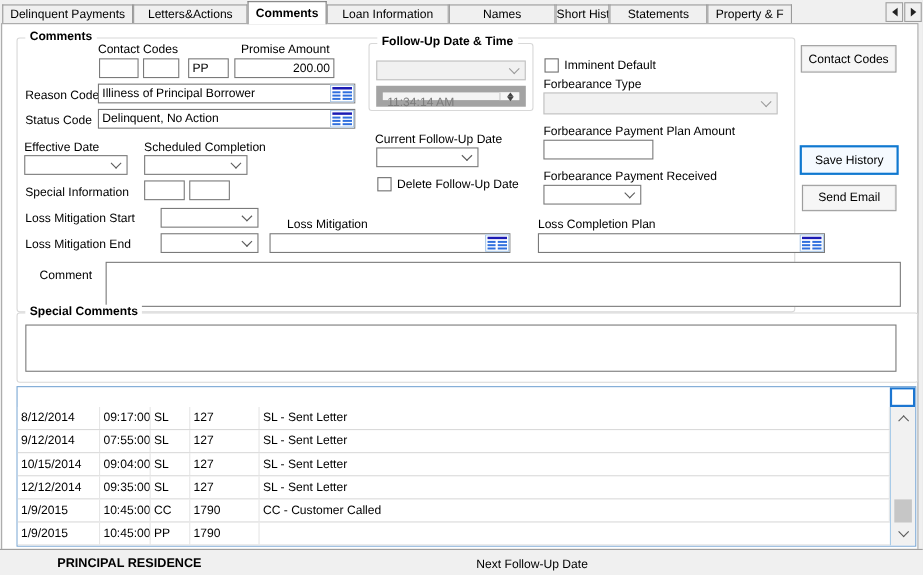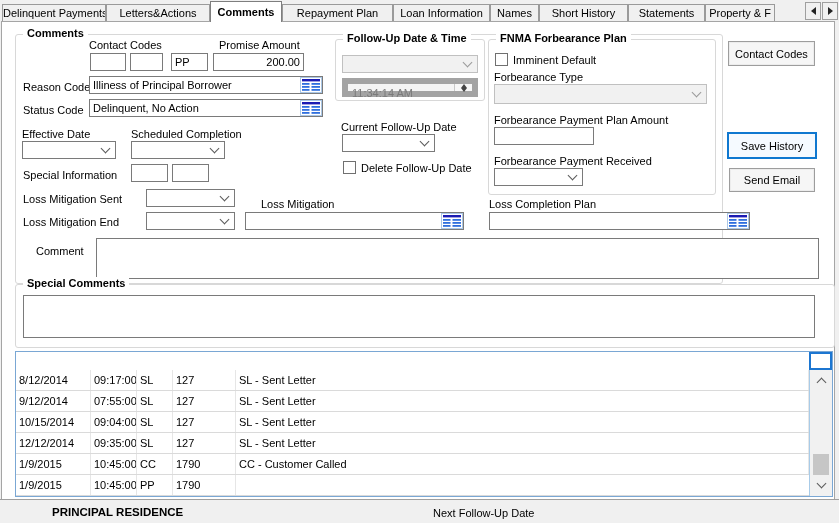--- a/index.html
+++ b/index.html
@@ -13,7 +13,7 @@
        text-align:center;font-size:11px;overflow:hidden;white-space:nowrap;box-sizing:border-box;cursor:default;}
   .tab.active{height:21px;line-height:20px;background:#fff;font-weight:bold;margin-bottom:-1px;
        position:relative;z-index:5;border-color:#7e7e7e;}
-  .tabs .tab:nth-child(1){width:104px}.tabs .tab:nth-child(2){width:104px}
+  .tabs .tab:nth-child(1){width:119px}.tabs .tab:nth-child(2){width:104px}
   .tabs .tab:nth-child(3){width:72px}.tabs .tab:nth-child(4){width:111px}
   .tabs .tab:nth-child(5){width:97px}.tabs .tab:nth-child(6){width:49px}
   .tabs .tab:nth-child(7){width:89px}.tabs .tab:nth-child(8){width:77px}

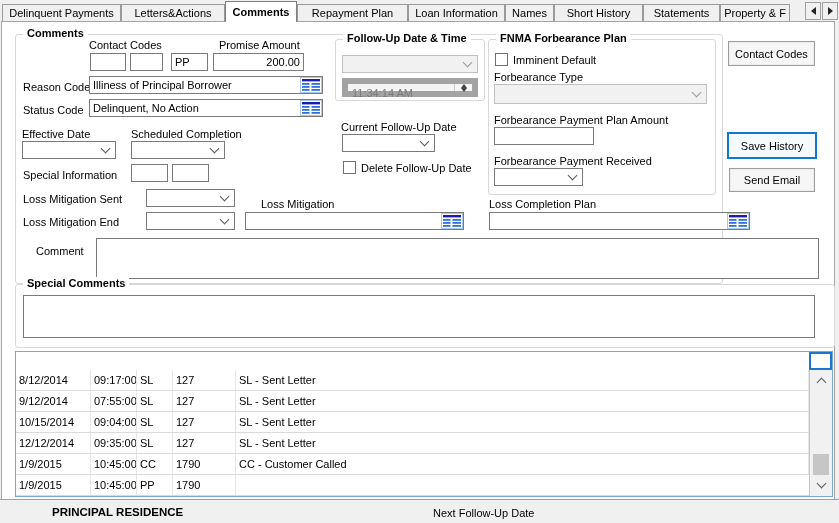--- a/index.html
+++ b/index.html
@@ -99,7 +99,6 @@
         <div class="tab">Delinquent Payments</div>
         <div class="tab">Letters&amp;Actions</div>
         <div class="tab active">Comments</div>
-        <div class="tab">Repayment Plan</div>
         <div class="tab">Loan Information</div>
         <div class="tab">Names</div>
         <div class="tab">Short History</div>

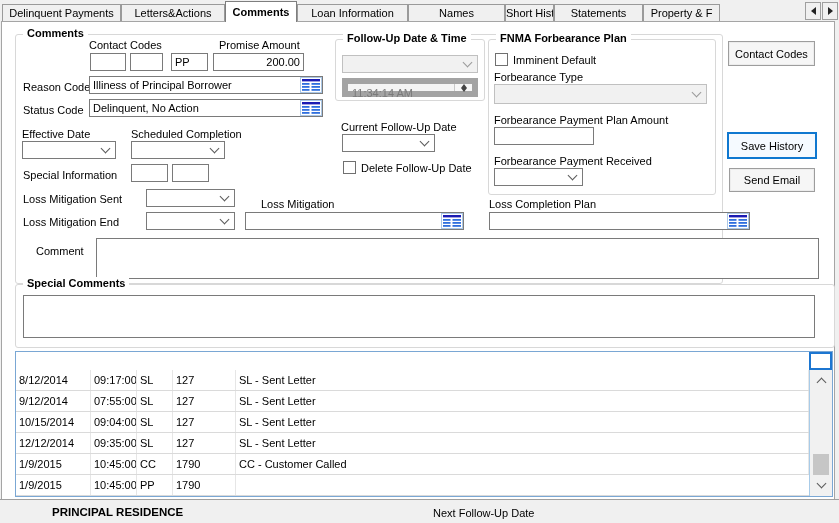--- a/index.html
+++ b/index.html
@@ -123,9 +123,6 @@
     <div class="groupbox" style="left:333px;top:17px;width:148px;height:60px;background:#fff">
       <span class="grouplabel">Follow-Up Date &amp; Time</span>
     </div>
-    <div class="groupbox" style="left:486px;top:17px;width:226px;height:154px;background:#fff">
-      <span class="grouplabel">FNMA Forbearance Plan</span>
-    </div>
 
     <span class="lbl" style="left:87px;top:17px">Contact Codes</span>
     <input class="txt" style="left: 88px; top: 31px; width: 36px;" value="">

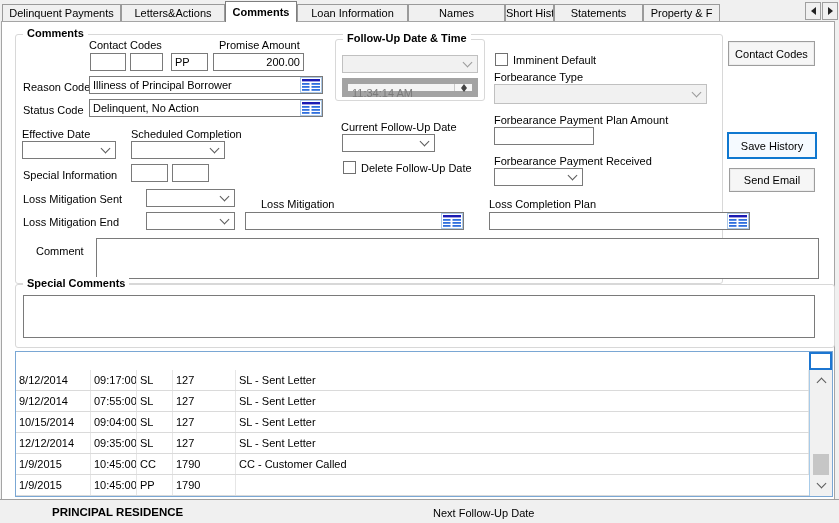--- a/index.html
+++ b/index.html
@@ -176,7 +176,7 @@
     <input class="txt" style="left: 129px; top: 142px; width: 37px;" value="">
     <input class="txt" style="left: 170px; top: 142px; width: 37px;" value="">
 
-    <span class="lbl" style="left:21px;top:171px">Loss Mitigation Sent</span>
+    <span class="lbl" style="left:21px;top:171px">Loss Mitigation Start</span>
     <div class="combo" style="left:144px;top:167px;width:89px">
         <span class="chev"></span>
       </div>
────
## Assignment
Nothing but the lines holding the word "child" should be returned from the listing above.

## Reply
-  .tabs .tab:nth-child(1){width:104px}.tabs .tab:nth-child(2){width:104px}
+  .tabs .tab:nth-child(1){width:119px}.tabs .tab:nth-child(2){width:104px}
   .tabs .tab:nth-child(3){width:72px}.tabs .tab:nth-child(4){width:111px}
   .tabs .tab:nth-child(5){width:97px}.tabs .tab:nth-child(6){width:49px}
   .tabs .tab:nth-child(7){width:89px}.tabs .tab:nth-child(8){width:77px}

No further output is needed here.